Difference Between RMAN and Hot Backup

The reason full-block logging occurs when a tablespace is in BACKUP mode is to compensate for the difference between operating-system blocksize (normally 512 bytes) and the database blocksize (anywhere from 2KB to 32KB). This is a crucial difference between RMAN and the hot backup method. Full-block logging avoids a phenomenon known as fractured block read. In other words, the database could be writing an 8KB block as a whole, while the operating-system backup utility could have backed up an older version of a portion of the block in an earlier read. The next read would then read a modified version of another portion of the same block. The operating-system backup would have otherwise been inconsistent, except for the fact that the whole block, which was previously logged in redo, is written back during recovery. This makes the block consistent at recovery and thus avoids the fractured block read phenomenon. RMAN, on the other hand, is not an operating-system utility but an Oracle Databaseaware product. Hence, all reads by RMAN for the purpose of backup are performed using the block size of the database block itself, thus avoiding fractured block reads. When RMAN does encounter inconsistencies while reading blocks, RMAN notes these errors in the alert log and re-reads the block as may be required.

Although a few extra blocks of redo and ultimately more archive logs is normally not an issue in small, less-active databases, it quickly becomes a problem when the databases are large and more active. Larger databases usually mean tablespaces with a large number of large files that have to be kept for long periods in BACKUP mode, increasing the chances of extra redo related to backup.
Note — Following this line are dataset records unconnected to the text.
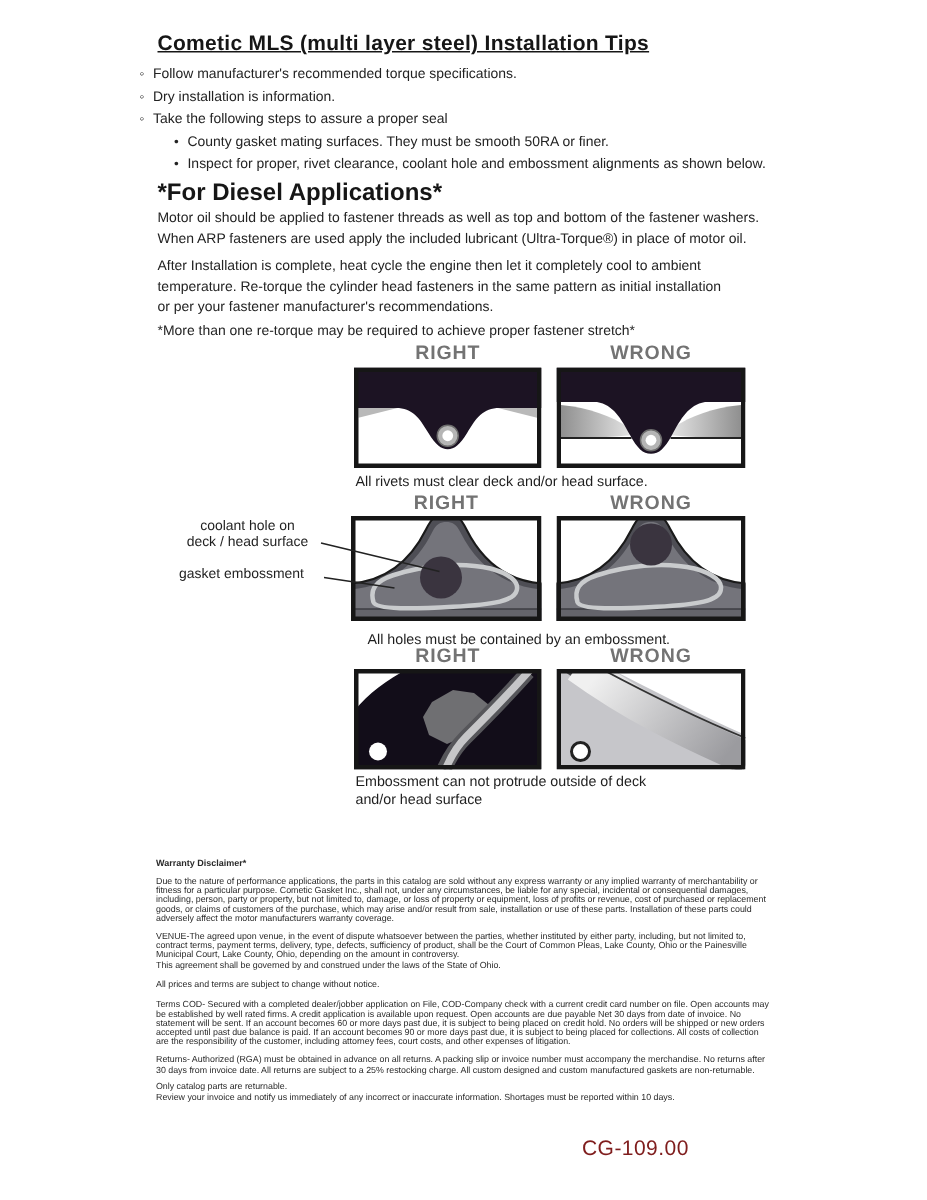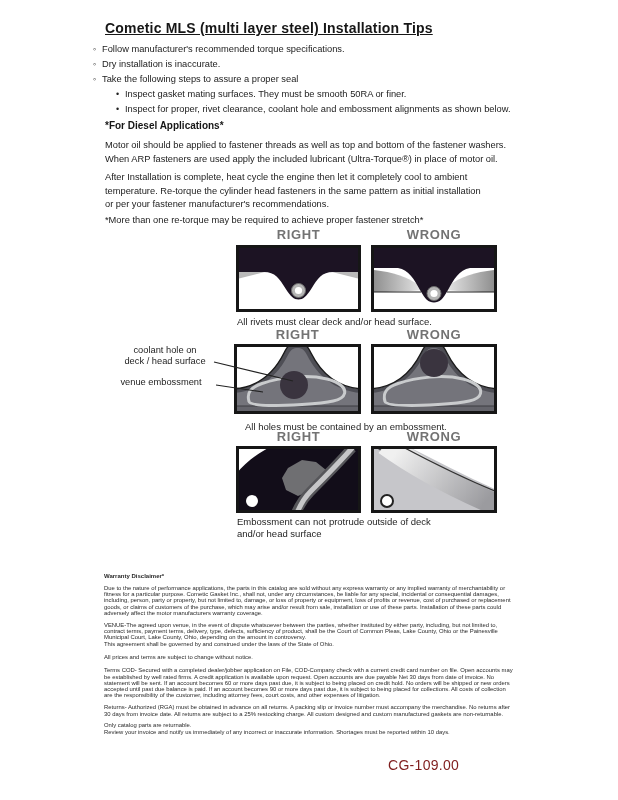"Dry installation is inaccurate." span { text: inaccurate -> information }
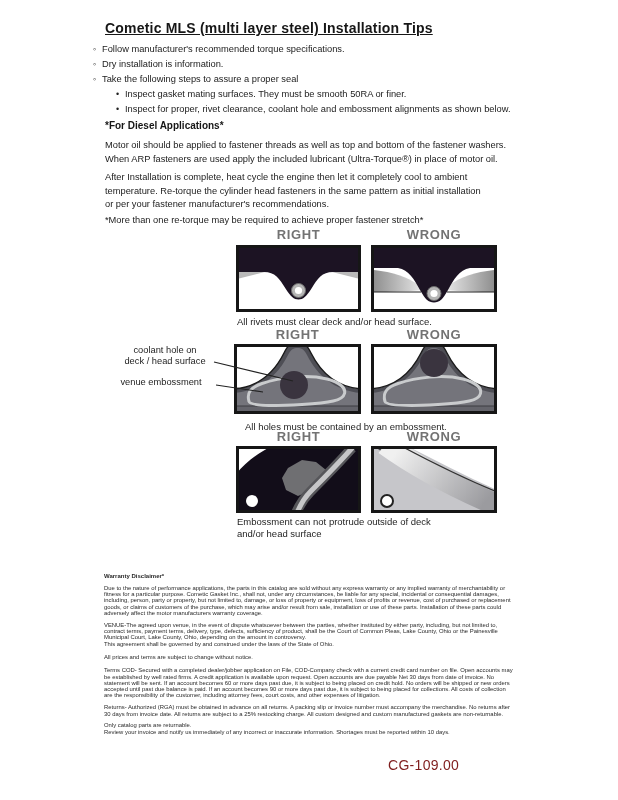"Inspect gasket mating surfaces. They" span { text: Inspect -> County }
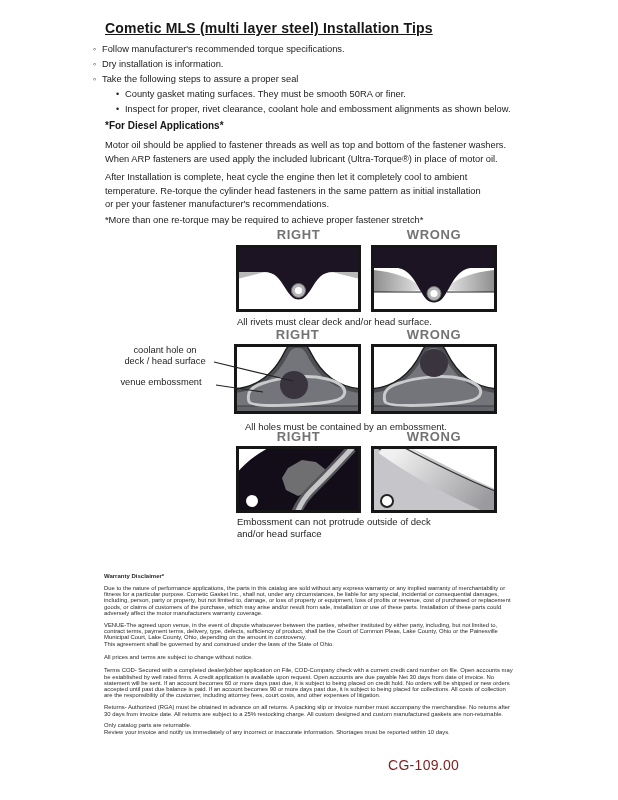"*For Diesel Applications*" .heading { font-size: 10px -> 16px }
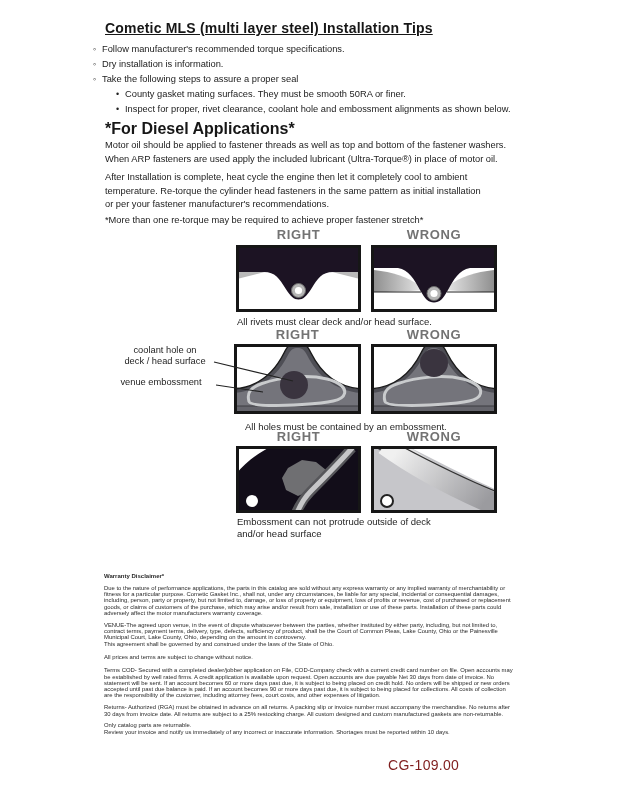"venue embossment" div.abs { text: venue -> gasket }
Large databases also normally support a large, active user community, and the amount of redo increases with activity. If you have this combination in a database, you should consider using RMAN to back up that database in order to avoid this extra overhead for redo during backups.

Advantages of RMAN over Hot Backup

RMAN also has other major advantages that are listed here. These advantages apply even if you are considering RMAN for versions below Oracle Database 10g.

  • RMAN provides for centralized management using an RMAN recovery catalog. Optionally, you can use RMAN in a NOCATALOG mode. When used with a recovery catalog, RMAN is quickly able to provide you with the names, locations, and versions of all the files backed up at any levelwhole database, tablespace, or data-file level. This information is also recorded in the control files in both cases. When operated in the NOCATALOG mode, the CONTROL_FILE_RECORD_KEEP_TIME initialization parameter determines the amount of time backup information is retained in the database's control files. This defaults to seven days and means that you cannot obtain backup information prior to this date when operating in the NOCATALOG mode.

  • RMAN backup and recovery actions can be scripted, so you can script all actions and prepare ahead of time for various recovery scenarios. These scripts work in a standard way across all platforms and servers, so you don't have to modify them for different operating systems and servers. RMAN scripts can be stored in a central RMAN catalog or on individual clients as operating-system files.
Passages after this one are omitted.